In 1886, she established the first women's organization in Bengal, Sakhi-Samiti, to help impoverished women. She also founded the Ladies' Theosophical Society in Calcutta.

She participated in sessions of the Indian National Congress in 1889 and 1890. Swarnakumari and Kadambini Ganguly were the first women delegates to the Indian National Congress.

===Literary career===
Swarnakumari was a writer and editor for the literary monthly Bharati for more than 30 years, after the journal was established by her older brother Dijendranath Tagore in 1877 or 1878. Her work in Bharati is considered to be among her major achievements.

"Some of the terms she coined include 'upachchhaya' (penambra), 'parnitaru' (fern), 'mohishnu' (sensitive), 'balakhilya' (pigmy), 'tristar' (triambic), 'biswakash' (universe), 'suryabimba' (solarspot), 'abaraha' (hypnotism)"
— - Madhumati Mandal, Proceedings of the Indian History Congress (2005-2006)

Swarnakumari is the author of 25 books and a wide range of essays. 17 of her 24 essays on science were published in the journal Bharati between 1880 and 1889, and she expanded the Bengali language by creating new scientific terminology, as well as by incorporating terms created by Rajendralal Mitra, Madhusudan Gupta, Iswar Chandra Vidyasagar and Bankim Chandra Chattopadhyay. Her science essays were written for lay readers, to help facilitate understanding of the concepts and to help promote science education. In 1882, a collection of her science essays, titled Prithivi, was published.

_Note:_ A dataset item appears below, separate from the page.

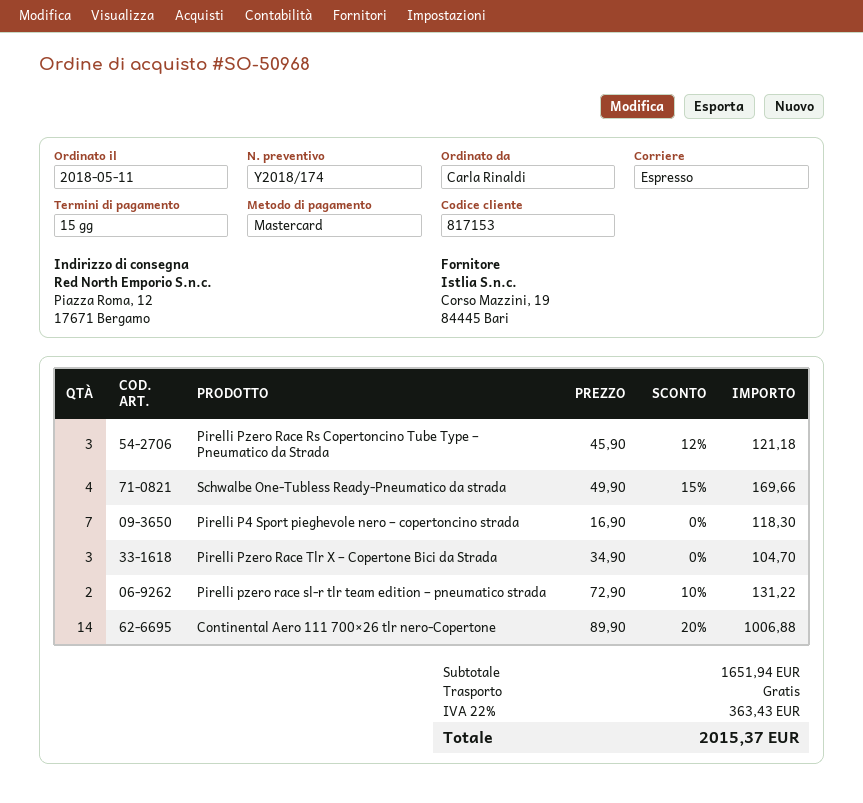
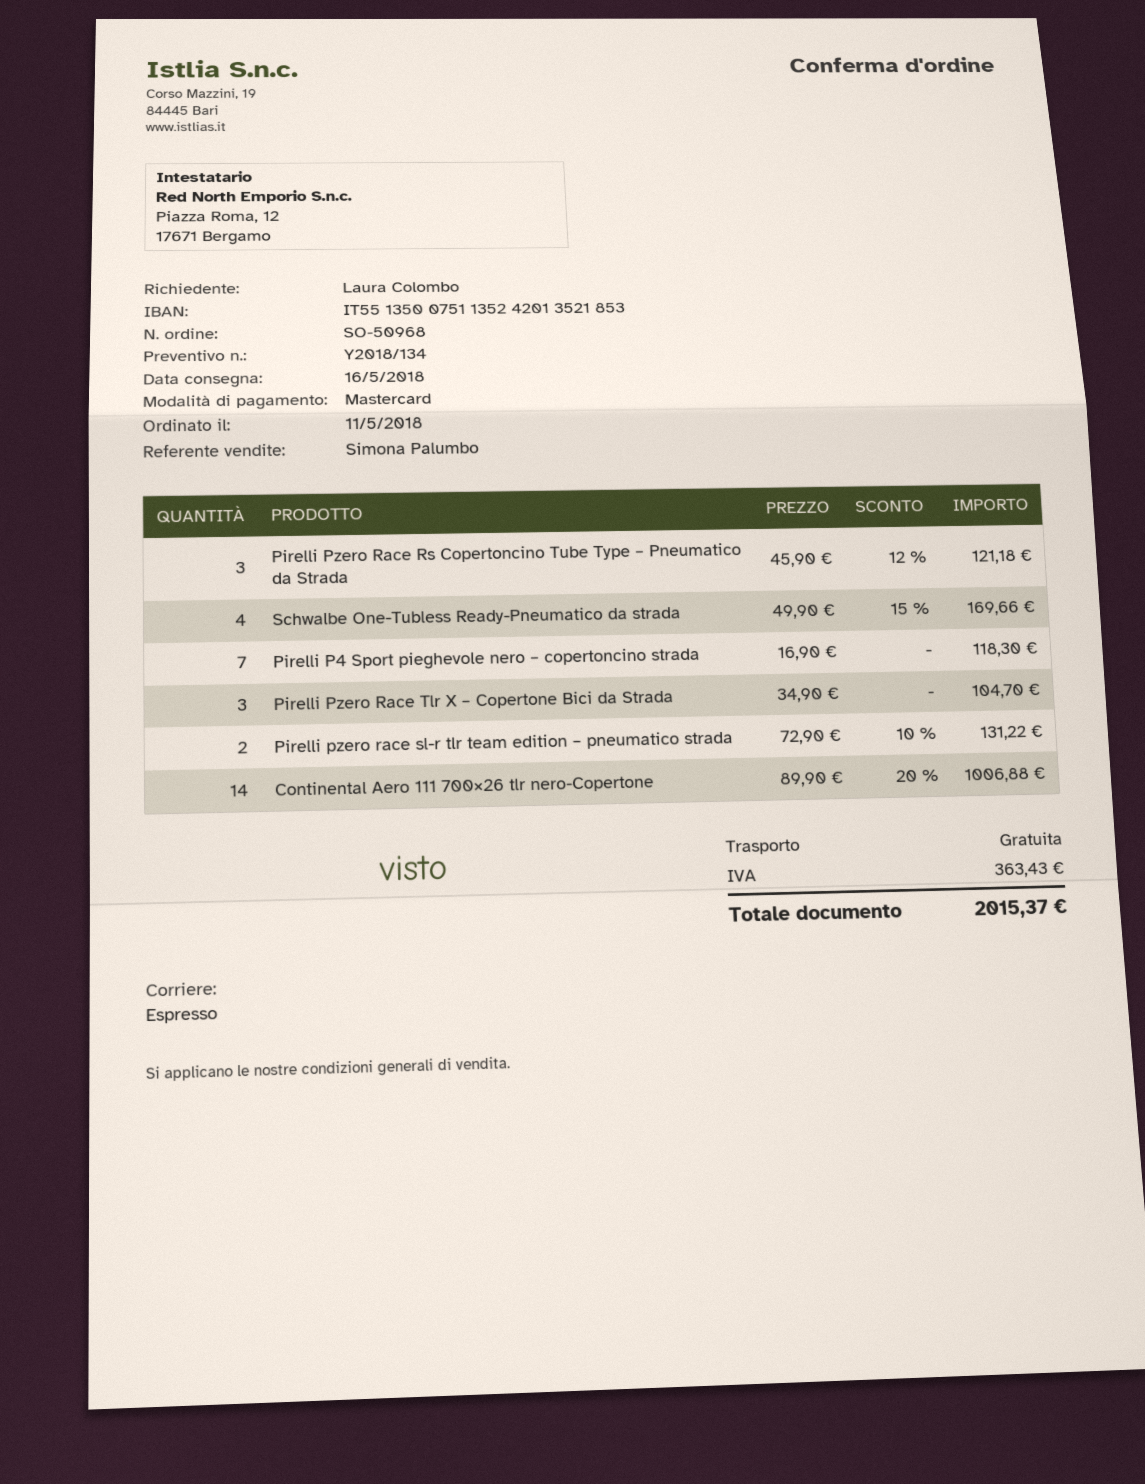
quote number: Y2018/174 -> Y2018/134
ordered by: Carla Rinaldi -> Laura Colombo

According to Anurupa Devi, "Many women had written poems and stories before her, but these were looked upon patronizingly. She was the first writer to show up the strengths of women's writing and raise women's creations to a position of respect." Swarnakumari achieved contemporary popularity as a novelist, but many of her works have not been reprinted.

Her novel Dipnirban (The Snuffing Out of the Light) was first published anonymously in 1870, but it was eventually understood that the author was a "young Hindu lady", according to a notice in the Hindu Patriot. The Calcutta Review wrote, "We have no hesitation in pronouncing this book to be by far the best that has yet been written by a Bengali lady, and we should no more hesitate to call it one of the ablest in the whole literature of Bengal." In 1879, she published what is believed to be the first Opera written in Bengali, Basanta Utsav (Spring Festival). In her poem Likhitechi (Writing, Day and Night), she expresses frustration at the challenges related to establishing her own career as a writer.

Swarnakumari also wrote more than three hundred songs.

==Selected works==

Novels
- Dipnirban (The Snuffing Out of the Light), 1870
- Mibar Raj, 1877
- Chinna Mukul (A Picked Flower), 1879
- Mālati, 1881
- Hughlir Imam Badi 1887
- Vidroha (Revolt), 1890
- Snehalata ba Palita (tr. as: The Uprooted Vine), (two volumes) 1892 and 1893, Oxford University Press, 2004 ISBN 9780195665024
- Phulermala (tr. as: The fatal Garland), 1894
- Kahake (To Whom?; tr. as: The Unfinished Song), 1898, Oxford University Press, 2008 ISBN 9780195696356
- Bichitra, 1920
- Swapnabani, 1921
- Milanrati, 1925
- Phuler Mala

Short stories
- Short stories, 1919

Plays
- Koney Badal (Evening Dust Clouds / Time for Seeing the Bride), 1906
- Pak Chakra (Wheel of Fortune), 1911
- Rajkanya
- Divyakamal

== Honors and awards ==
She received the Jagattarini gold medal in 1927 from the University of Calcutta and was the first woman to win this award. She was the president of the Vangiya Sahitya Sammelan (Vangiya literary conference) in 1929.

==Death and legacy==
She died in 1932 in Kolkata. She has been recognized by the Indian History Congress as one of the first women from Bengal to achieve success as a writer and for her efforts to encourage scientific education, including among women.